Here's a workalike query from the example above:

import Ecto.Query
import Paradex

alias ParadexApp.Call
alias ParadexApp.Repo

search = ~s'mechanical OR "broke down" OR "tow truck"'
min_length = 5
page_size = 15

query =
  from(
    c in Call,
    select: %{id: c.id, score: score(c.id), time: c.start_time, text: c.transcript},
    where: c.transcript ~> ^search,
    order_by: [desc: c.start_time],
    limit: ^page_size
  )

# composition :D
query =
  if some_condition do
    where(query, [c], c.id ~> int4range("call_length", ^min_length, nil, "[)"))
  else
    query
  end

Repo.all(query)

Here's the results!

[
  %{
    id: 23579,
    score: 9.265514373779297,
    time: ~N[2024-10-11 10:42:48],
    text: "I'm 10-5 at Medical Center Drive in Great Seneca. There is an accident. They haven't blocked any of the roads yet, but they might have to block it once the tow truck is here. I'll just stick around."
  },
  %{
    id: 23104,
    score: 10.1517333984375,
    time: ~N[2024-10-11 09:25:43],
    text: "Please, could you send the coordinator or someone? Are you broke down right before Watkins, ma'am?"
  },
  #...
]

Hybrid search is also possible with pgvector, which I've included a guide for here.

Overall I'm quite happy with the results! ParadeDB's operationally much more simple than ElasticSearch, and when combined with Ecto, a much more cohesive solution at that.

Looking Forward

0.11.0 has really opened up a grimoire of possibilities. I'm excited to see the gaps in capabilities close with ElasticSearch, especially with analytical queries.

I hope ORMs and DBAL contributors in other languages will look into supporting ParadeDB, especially now that the amount of work necessary has been significantly reduced.

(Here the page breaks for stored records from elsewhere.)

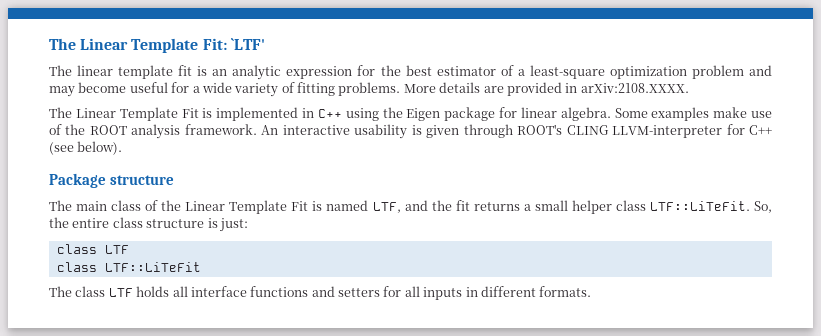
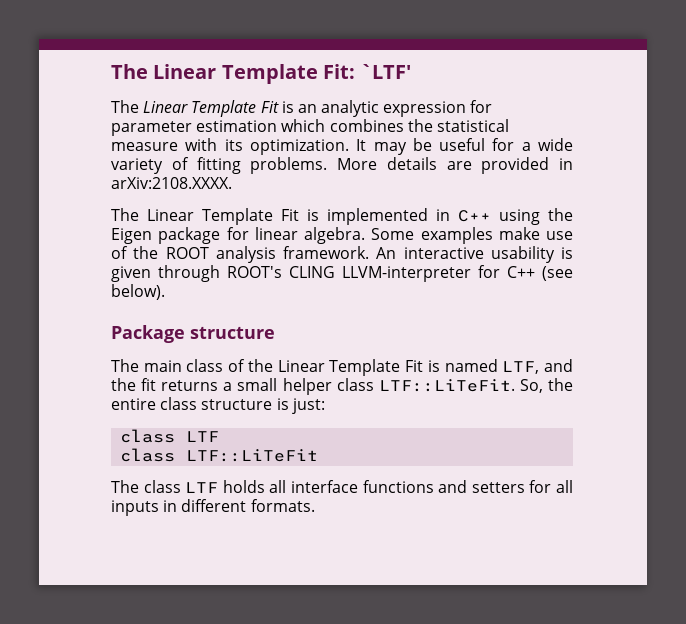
- The linear template fit is an analytic expression for the best estimator of a least-square optimization problem and may become useful for a wide variety of fitting problems.
+ The Linear Template Fit is an analytic expression for parameter estimation which combines the statistical measure with its optimization. It may be useful for a wide variety of fitting problems.

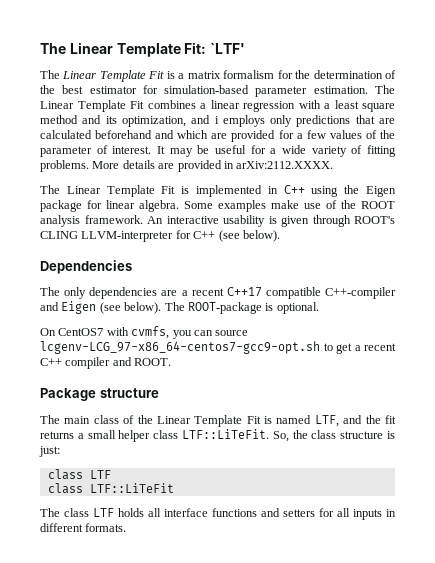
- The Linear Template Fit is an analytic expression for parameter estimation which combines the statistical measure with its optimization.
+ The Linear Template Fit is a matrix formalism for the determination of the best estimator for simulation-based parameter estimation. The Linear Template Fit combines a linear regression with a least square method and its optimization, and i employs only predictions that are calculated beforehand and which are provided for a few values of the parameter of interest.
- More details are provided in arXiv:2108.XXXX.
+ More details are provided in arXiv:2112.XXXX.
+ Dependencies
+ The only dependencies are a recent C++17 compatible C++-compiler and Eigen (see below). The ROOT-package is optional.
+ On CentOS7 with cvmfs, you can source lcgenv-LCG_97-x86_64-centos7-gcc9-opt.sh to get a recent C++ compiler and ROOT.
- So, the entire class structure is just:
+ So, the class structure is just:

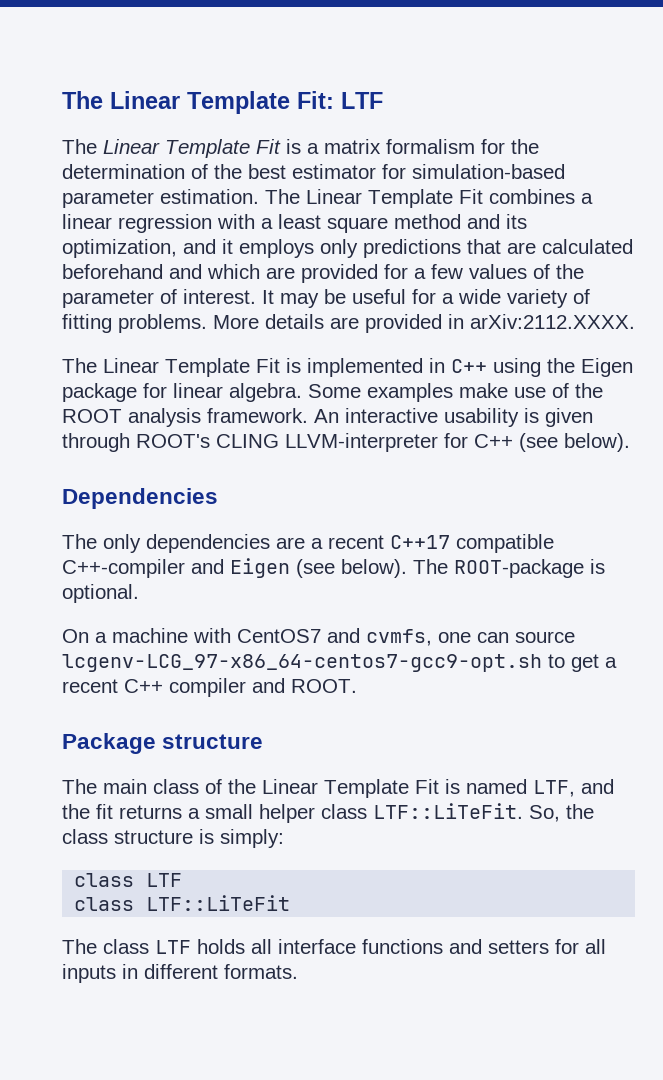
- The Linear Template Fit: `LTF'
+ The Linear Template Fit: LTF
- The Linear Template Fit combines a linear regression with a least square method and its optimization, and i employs only predictions that are calculated beforehand and which are provided for a few values of the parameter of interest.
+ The Linear Template Fit combines a linear regression with a least square method and its optimization, and it employs only predictions that are calculated beforehand and which are provided for a few values of the parameter of interest.
- On CentOS7 with cvmfs, you can source lcgenv-LCG_97-x86_64-centos7-gcc9-opt.sh to get a recent C++ compiler and ROOT.
+ On a machine with CentOS7 and cvmfs, one can source lcgenv-LCG_97-x86_64-centos7-gcc9-opt.sh to get a recent C++ compiler and ROOT.
- So, the class structure is just:
+ So, the class structure is simply:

On a final note, I really think Postgres is the best database for most software service businesses operating today. Technical decision makers would do well to evaluate Postgres' capabilities before introducing multiple disparate storage technologies:

  • If you need a key-value store, look at hstore. Ruby on Rails 8 won't even ship with Redis b/c databases on NVME SSDs are fast enough.
  • If you need to store JSON documents, check out Postgres JSON Types and the new JSON_TABLE feature in Postgres 17.
  • If you need a columnar database for lakehouse analytics, consider ParadeDB and pg_analytics.
  • If you need a search engine, see the above article!
  • If you need a vector store and similarity search, pgvector has you covered.
  • For graph data, I don't have as great an answer until Property Graph Queries drop in Postgres.

Further Reading

A few months ago, database luminaries Michael Stonebraker and Andrew Pavlo published What Goes Around Comes Around... And Around... They don't pull any punches, so if you're a fan of Hadoop or MongoDB, probably don't read this.